Excerpted data:

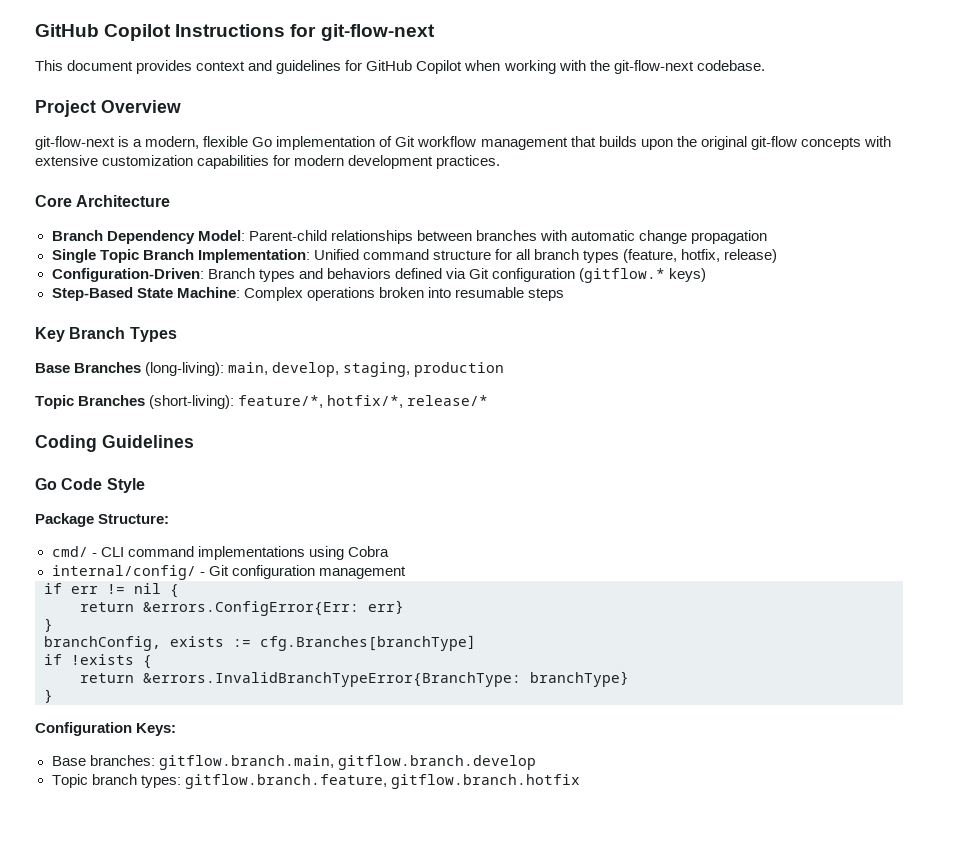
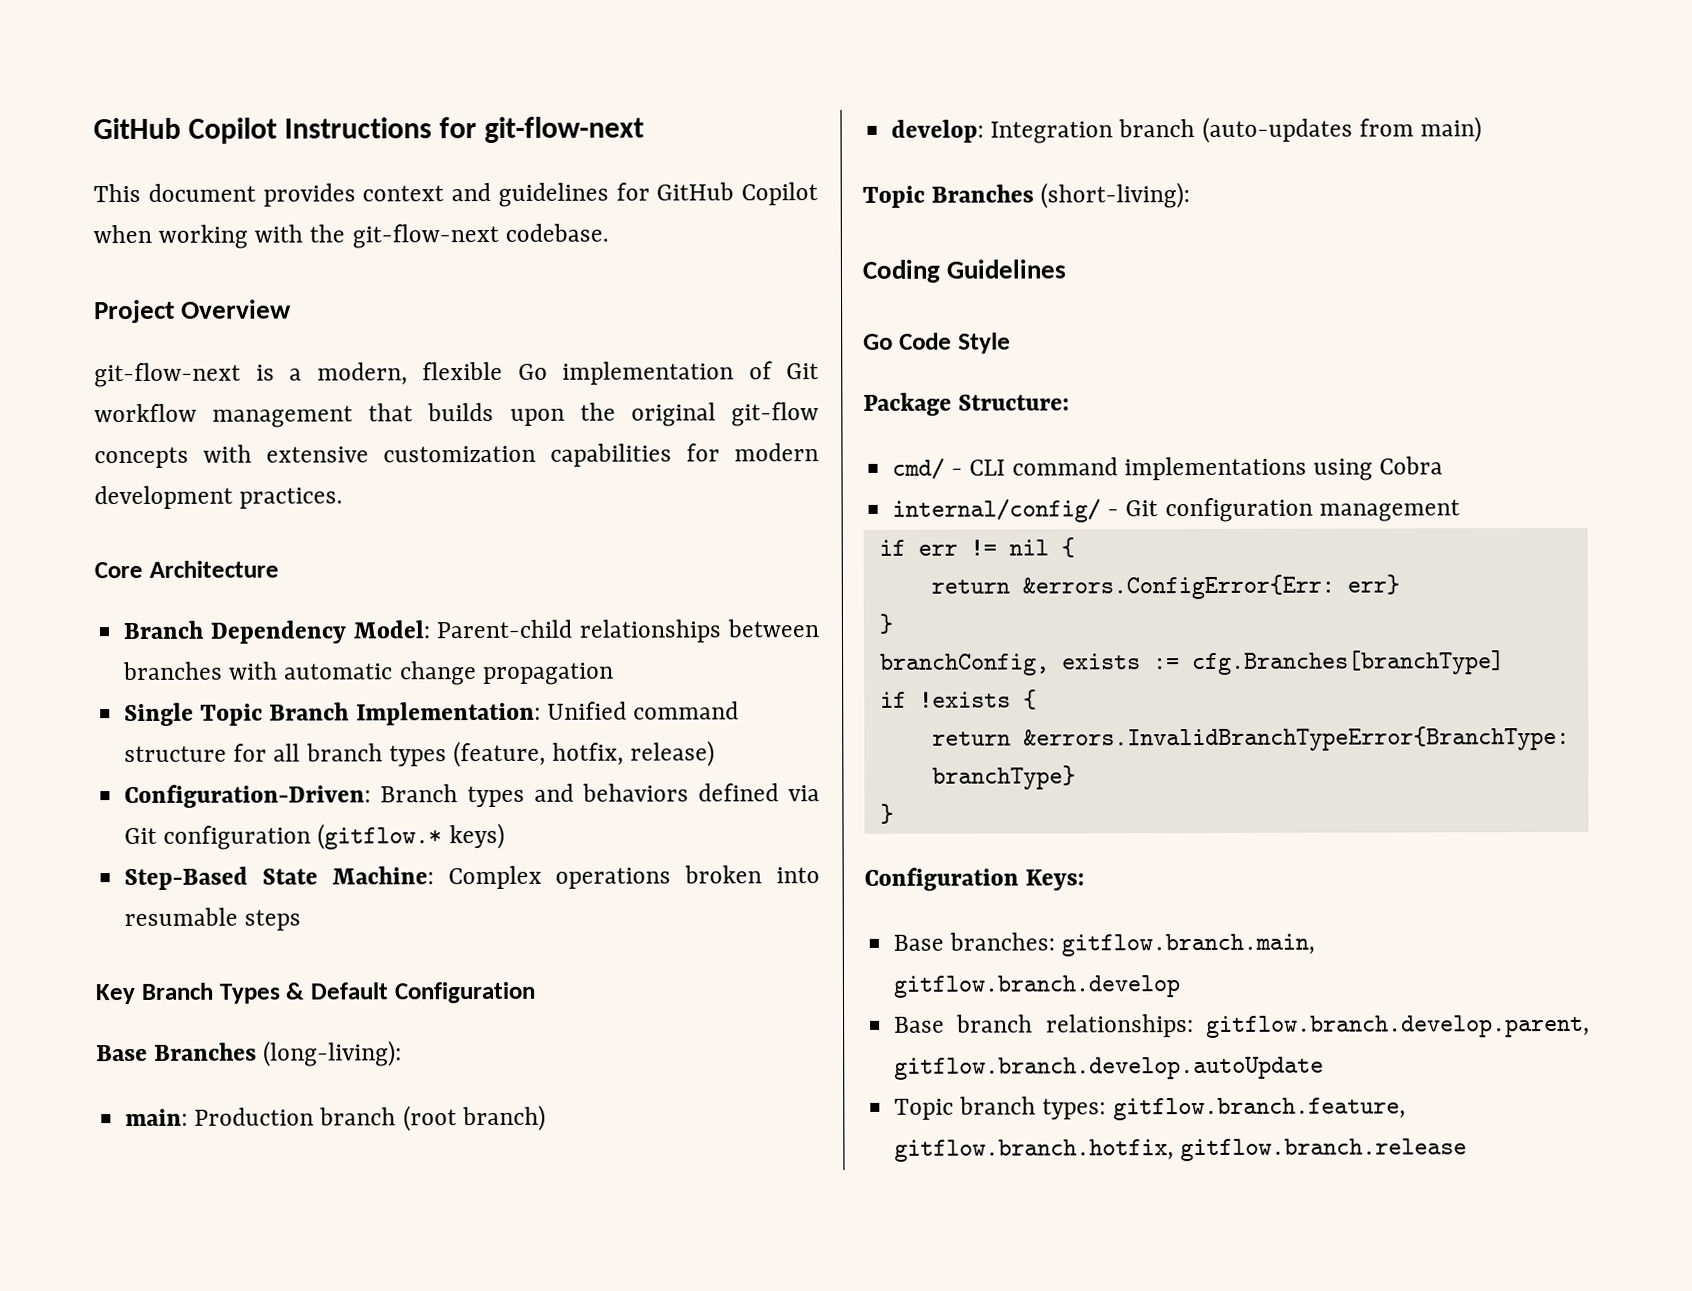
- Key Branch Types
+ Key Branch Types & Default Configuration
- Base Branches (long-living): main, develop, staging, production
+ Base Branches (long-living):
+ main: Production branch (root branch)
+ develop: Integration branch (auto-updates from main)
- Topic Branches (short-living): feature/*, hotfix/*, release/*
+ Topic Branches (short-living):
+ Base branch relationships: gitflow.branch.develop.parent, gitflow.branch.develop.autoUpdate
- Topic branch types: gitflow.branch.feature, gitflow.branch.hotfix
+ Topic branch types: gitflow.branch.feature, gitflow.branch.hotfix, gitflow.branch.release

Task goal:
Quote every record above exactly, leaving out the pictures.

Written solution:
- Key Branch Types
+ Key Branch Types & Default Configuration
- Base Branches (long-living): main, develop, staging, production
+ Base Branches (long-living):
+ main: Production branch (root branch)
+ develop: Integration branch (auto-updates from main)
- Topic Branches (short-living): feature/*, hotfix/*, release/*
+ Topic Branches (short-living):
+ Base branch relationships: gitflow.branch.develop.parent, gitflow.branch.develop.autoUpdate
- Topic branch types: gitflow.branch.feature, gitflow.branch.hotfix
+ Topic branch types: gitflow.branch.feature, gitflow.branch.hotfix, gitflow.branch.release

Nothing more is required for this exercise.